Stored items
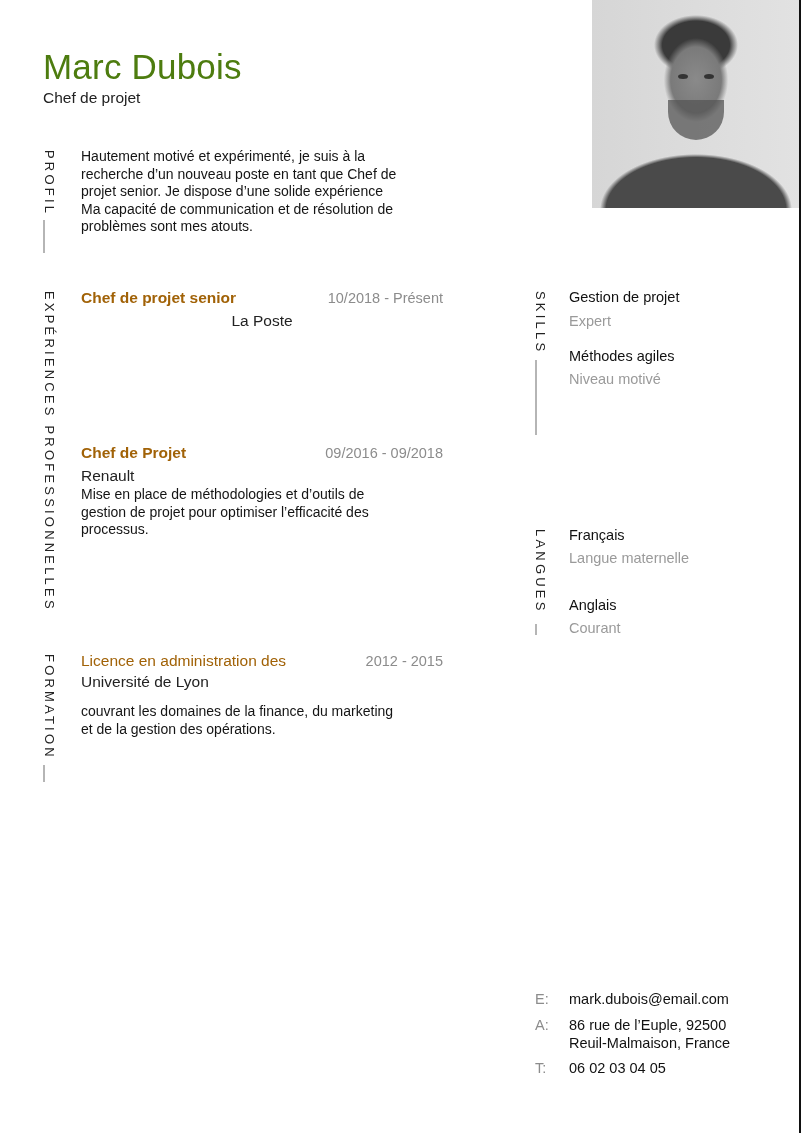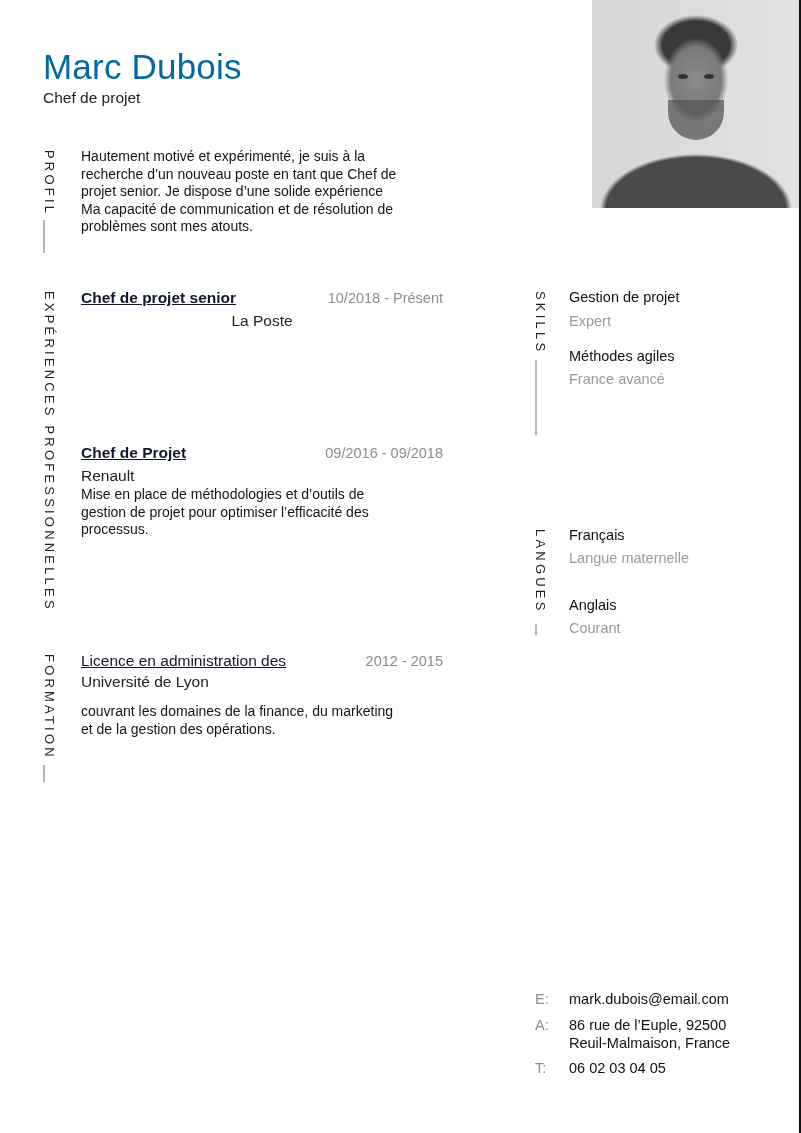--- a/index.html
+++ b/index.html
@@ -13,7 +13,7 @@
     .abs { position: absolute; }
 
     
-    .name { left: 43px; top: 46px; font-size: 35px; font-weight: 400; color: #0369a1; letter-spacing: 0.2px; line-height: 42px; }
+    .name { left: 43px; top: 46px; font-size: 35px; font-weight: 400; color: #4d7c0f; letter-spacing: 0.2px; line-height: 42px; }
     .role { left: 43px; top: 89px; font-size: 15.5px; color: #222; line-height: 18px; }
 
     

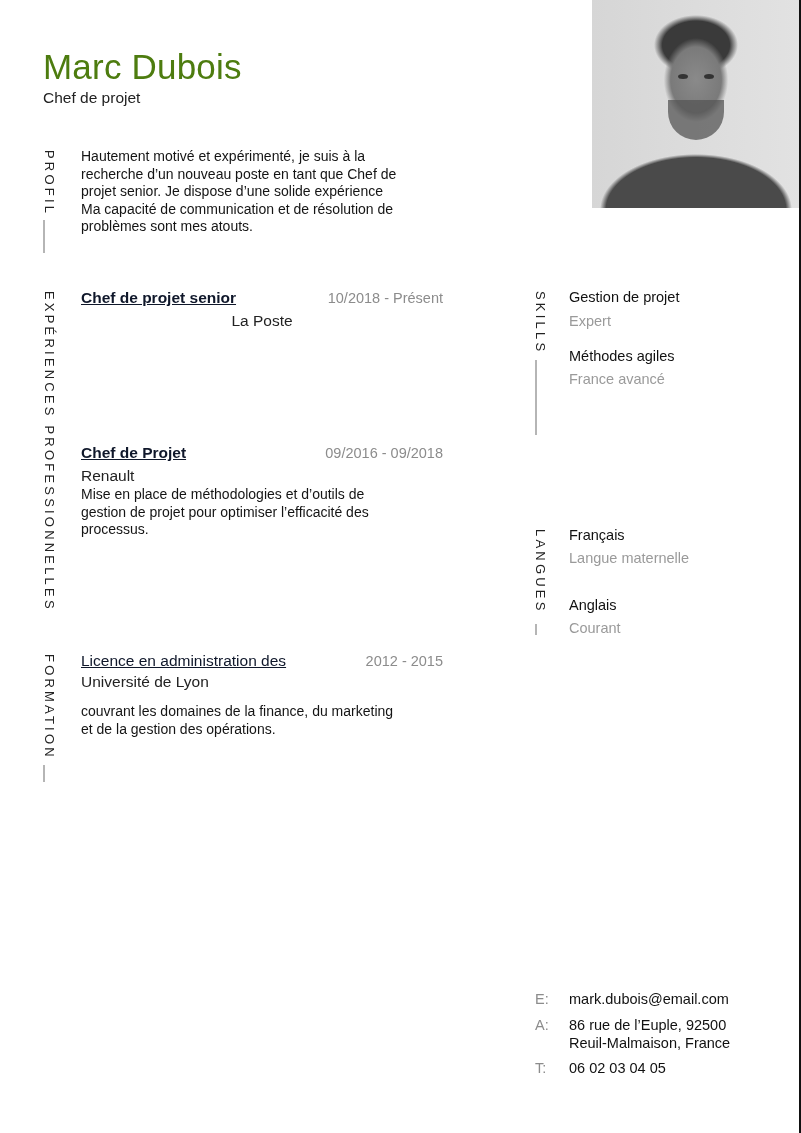--- a/index.html
+++ b/index.html
@@ -46,7 +46,7 @@
 
     
     .para { font-size: 14px; line-height: 17.5px; color: #141414; }
-    .entry-title { font-size: 15.5px; font-weight: 700; color: #0f172a; line-height: 20px; text-decoration: underline; }
+    .entry-title { font-size: 15.5px; font-weight: 700; color: #a16207; line-height: 20px; }
     .entry-title.light { font-weight: 400; line-height: 22px; }
     .entry-date { font-size: 14.5px; color: #8c8c8c; text-align: right; line-height: 20px; }
     .entry-org { font-size: 15.5px; color: #222; line-height: 20px; }

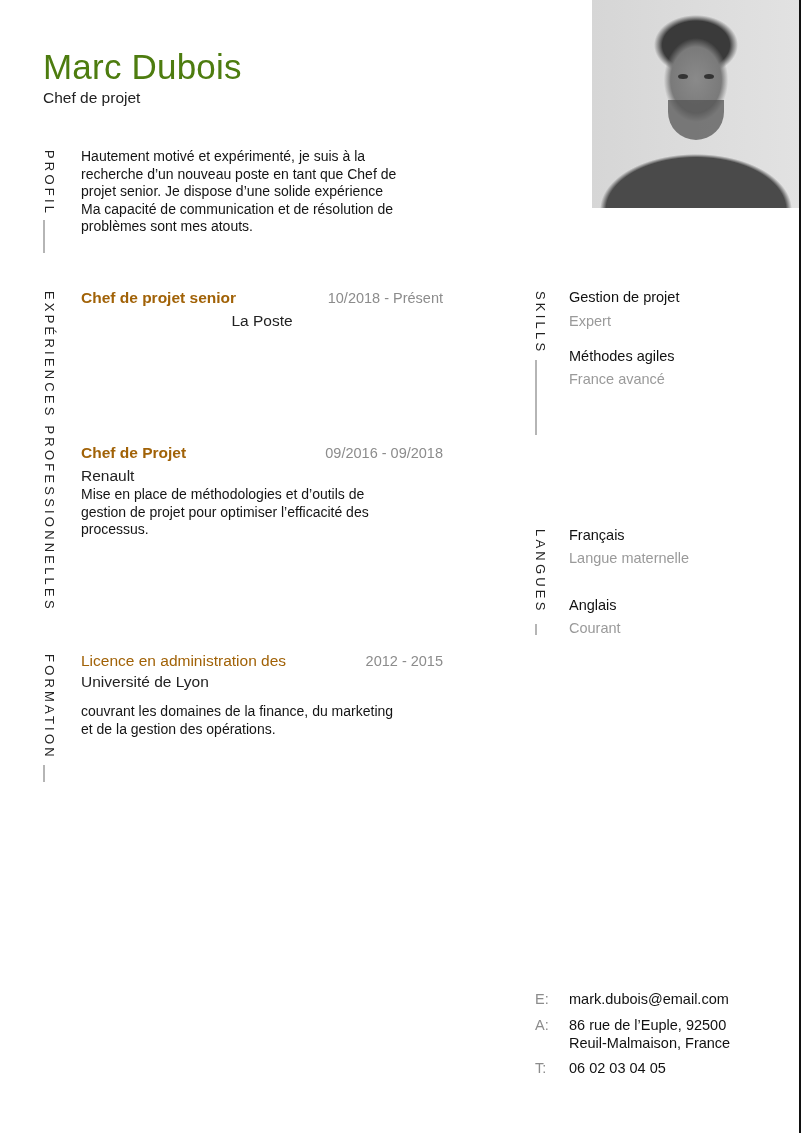--- a/index.html
+++ b/index.html
@@ -128,7 +128,7 @@
 </div>
 <div class="abs" style="left:569px; top:347px;">
   <div class="item-name">Méthodes agiles</div>
-  <div class="item-level" style="margin-top:5px;">France avancé</div>
+  <div class="item-level" style="margin-top:5px;">Niveau motivé</div>
 </div>
 
 <div class="abs vlabel" style="left:533px; top:529px;">LANGUES</div>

#### What is expected
From the first line to the last, please copy the data exactly, with the pictures left out.

#### Answer box
--- a/index.html
+++ b/index.html
@@ -13,7 +13,7 @@
     .abs { position: absolute; }
 
     
-    .name { left: 43px; top: 46px; font-size: 35px; font-weight: 400; color: #0369a1; letter-spacing: 0.2px; line-height: 42px; }
+    .name { left: 43px; top: 46px; font-size: 35px; font-weight: 400; color: #4d7c0f; letter-spacing: 0.2px; line-height: 42px; }
     .role { left: 43px; top: 89px; font-size: 15.5px; color: #222; line-height: 18px; }
 
     

--- a/index.html
+++ b/index.html
@@ -46,7 +46,7 @@
 
     
     .para { font-size: 14px; line-height: 17.5px; color: #141414; }
-    .entry-title { font-size: 15.5px; font-weight: 700; color: #0f172a; line-height: 20px; text-decoration: underline; }
+    .entry-title { font-size: 15.5px; font-weight: 700; color: #a16207; line-height: 20px; }
     .entry-title.light { font-weight: 400; line-height: 22px; }
     .entry-date { font-size: 14.5px; color: #8c8c8c; text-align: right; line-height: 20px; }
     .entry-org { font-size: 15.5px; color: #222; line-height: 20px; }

--- a/index.html
+++ b/index.html
@@ -128,7 +128,7 @@
 </div>
 <div class="abs" style="left:569px; top:347px;">
   <div class="item-name">Méthodes agiles</div>
-  <div class="item-level" style="margin-top:5px;">France avancé</div>
+  <div class="item-level" style="margin-top:5px;">Niveau motivé</div>
 </div>
 
 <div class="abs vlabel" style="left:533px; top:529px;">LANGUES</div>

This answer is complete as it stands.